Everybody knows that making money using malware has become a theme of cybercriminals, including organised criminal groups in the last few years. Parasitic viruses have become almost extinct, although we are going through a mini-revival with several new samples of W32/Virut received every day. Still, completely new variants are relatively rare. This weekend we received a sample of W32/Divvi-A, which was interesting for its (intended) payload.
The sample was probably submitted by the old-fashioned type of virus writer (i.e. not financially motivated), claiming to come from Iraq. Several anti-debugging tricks and encryption are used but they are all relatively simple and easily circumventable. Once the virus has been decrypted in memory there are some interesting strings to observe. For example, if we reverse the string “doG saW madaS” we get “Sadam Was God”. Politically motivated messages are another characteristic of viruses from the old days of virus writing.

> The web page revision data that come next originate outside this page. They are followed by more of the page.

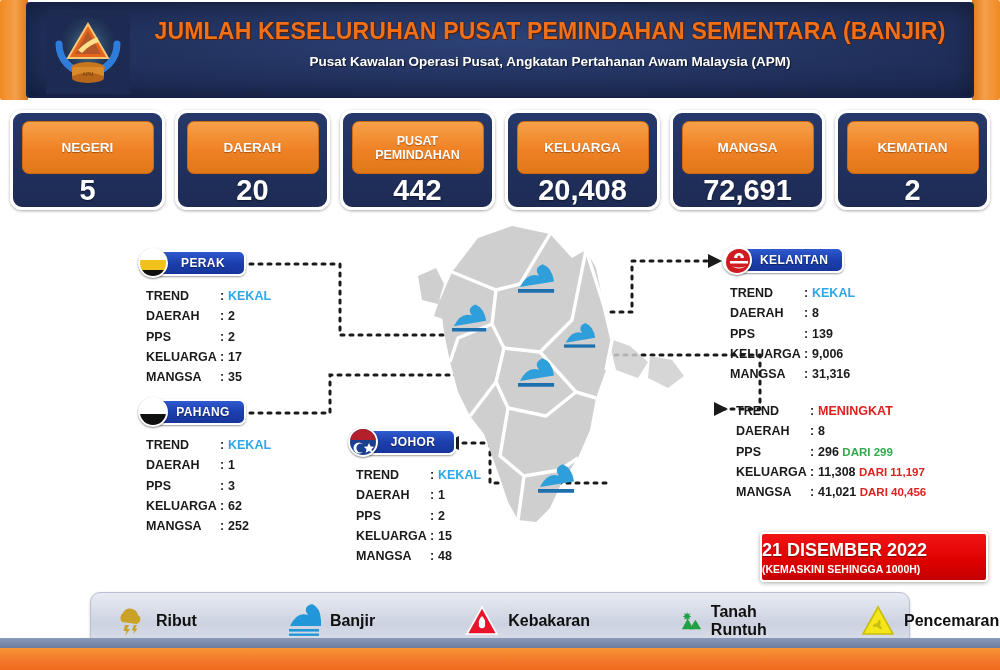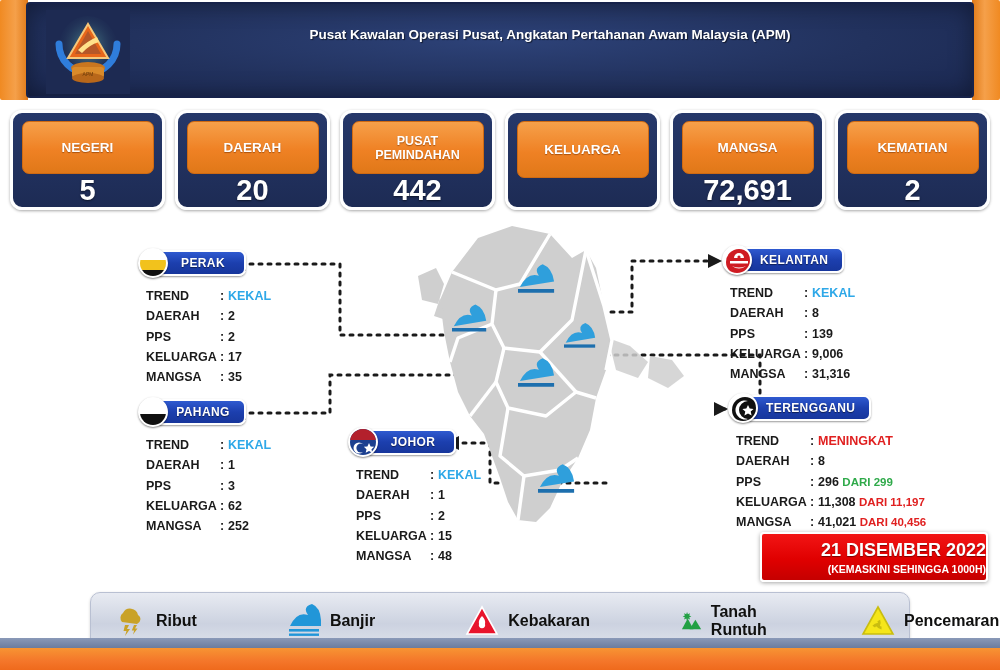--- a/index.html
+++ b/index.html
@@ -171,6 +171,7 @@
     </svg>
   </div>
   <div class="header-text">
+    <div class="header-title">JUMLAH KESELURUHAN PUSAT PEMINDAHAN SEMENTARA (BANJIR)</div>
     <div class="header-sub">Pusat Kawalan Operasi Pusat, Angkatan Pertahanan Awam Malaysia (APM)</div>
   </div>
 </div>

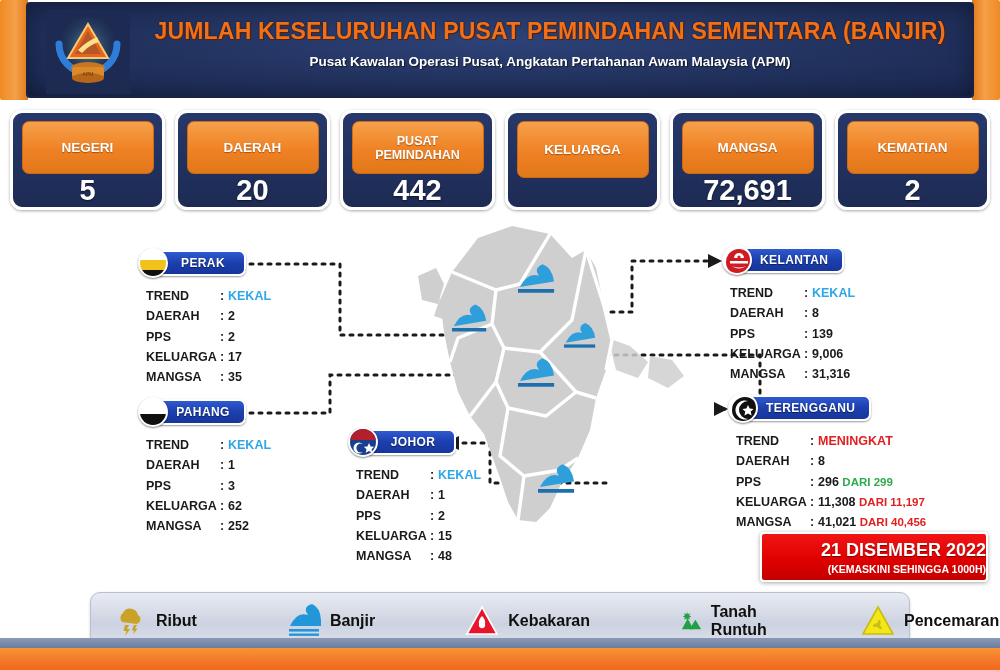--- a/index.html
+++ b/index.html
@@ -195,6 +195,7 @@
 
   <div class="stat-card">
     <div class="stat-label">KELUARGA</div>
+    <div class="stat-value">20,408</div>
   </div>
 
   <div class="stat-card">

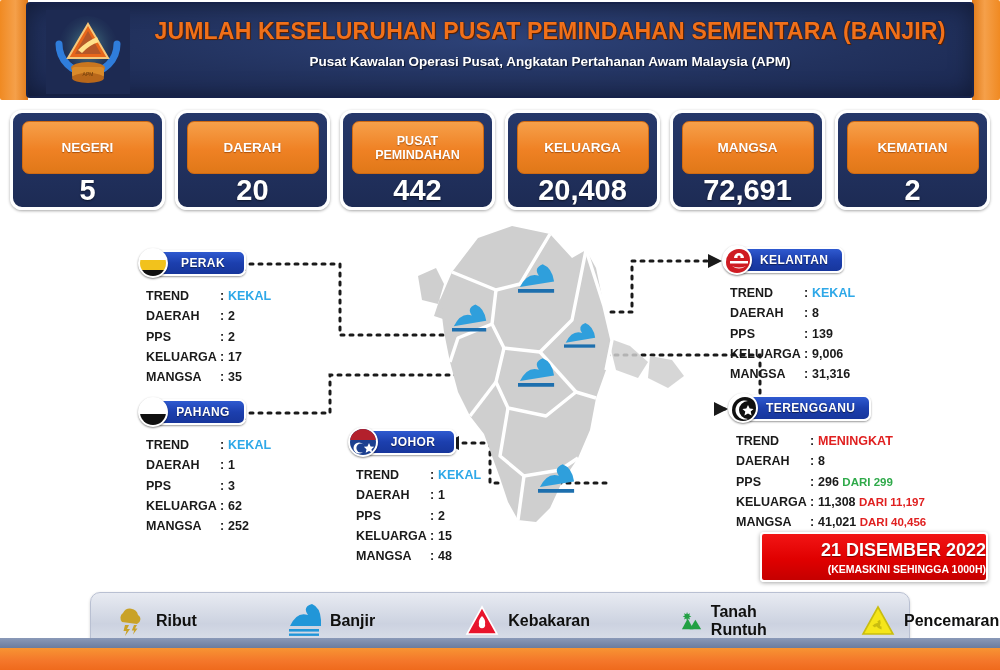--- a/index.html
+++ b/index.html
@@ -365,17 +365,6 @@
   </div>
 
   <div class="state-panel" style="left:728px; top:178px;">
-    <div class="state-head">
-      <div class="state-flag">
-        <svg viewBox="0 0 30 30" width="30" height="30">
-          <circle cx="15" cy="15" r="15" fill="#ffffff"></circle>
-          <circle cx="15" cy="15" r="13" fill="#101010"></circle>
-          <path d="M18 6 a9.5 9.5 0 1 0 0 18 a7.6 7.6 0 1 1 0 -18 z" fill="#ffffff"></path>
-          <path d="M18 10 l1.7 3.6 3.9 .4 -2.9 2.6 .9 3.9 -3.6-2.1 -3.6 2.1 .9-3.9 -2.9-2.6 3.9-.4 z" fill="#ffffff"></path>
-        </svg>
-      </div>
-      <div class="state-pill">TERENGGANU</div>
-    </div>
     <div class="state-rows">
       <div class="srow"><span class="k">TREND</span><span class="sep">:</span><span class="v-naik">MENINGKAT</span></div>
       <div class="srow"><span class="k">DAERAH</span><span class="sep">:</span><span>8</span></div>

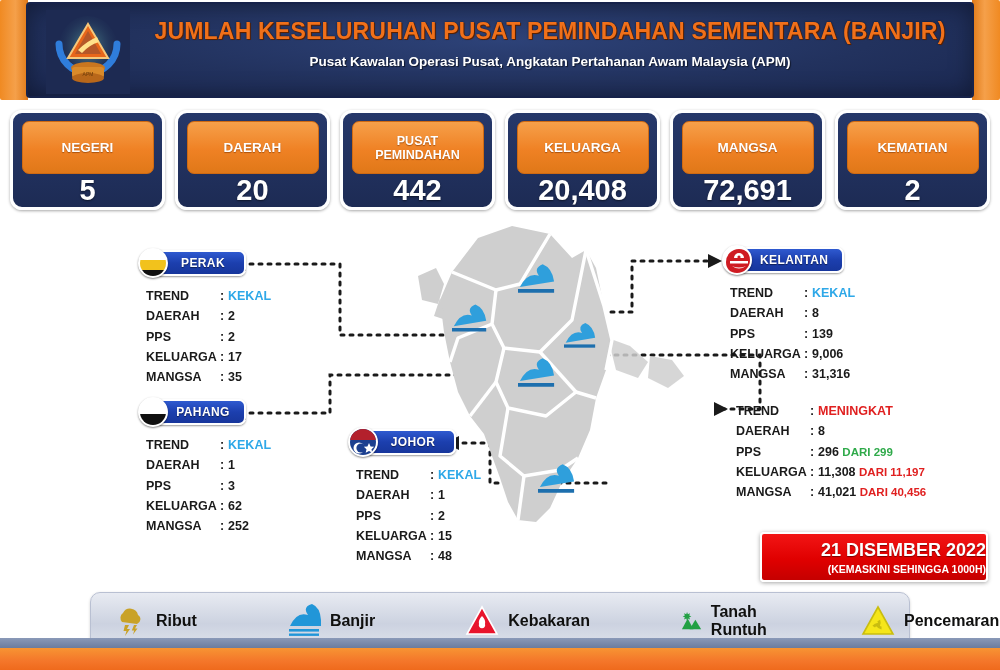--- a/index.html
+++ b/index.html
@@ -124,7 +124,7 @@
     background:linear-gradient(to bottom,#f21515,#e00000 55%,#c50000);
     border:2px solid #ffffff; border-radius:4px;
     box-shadow:0 1px 4px rgba(0,0,0,.35);
-    display:flex; flex-direction:column; align-items:flex-end; justify-content:center;
+    display:flex; flex-direction:column; align-items:flex-start; justify-content:center;
   }
   .date-main { color:#fff; font-size:18px; font-weight:bold; text-shadow:0 1px 1px rgba(0,0,0,.45); }
   .date-sub  { color:#fff; font-size:10.5px; font-weight:bold; margin-top:2px; }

The main virus payload is an attempt to launch Denial of Service attack against F-Secure’s website on 28th of the month. However, this payload will not execute due to a mistake in the date comparison code of the virus. If the virus was successful it would display this message box addressed to our F-Secure colleague Mikko.
Further mistakes in the code cause the virus to corrupt infected files. Luckily, our disinfection routine is able to restore original host functionality, although it is unlikely we will ever see this curiosity in the wild.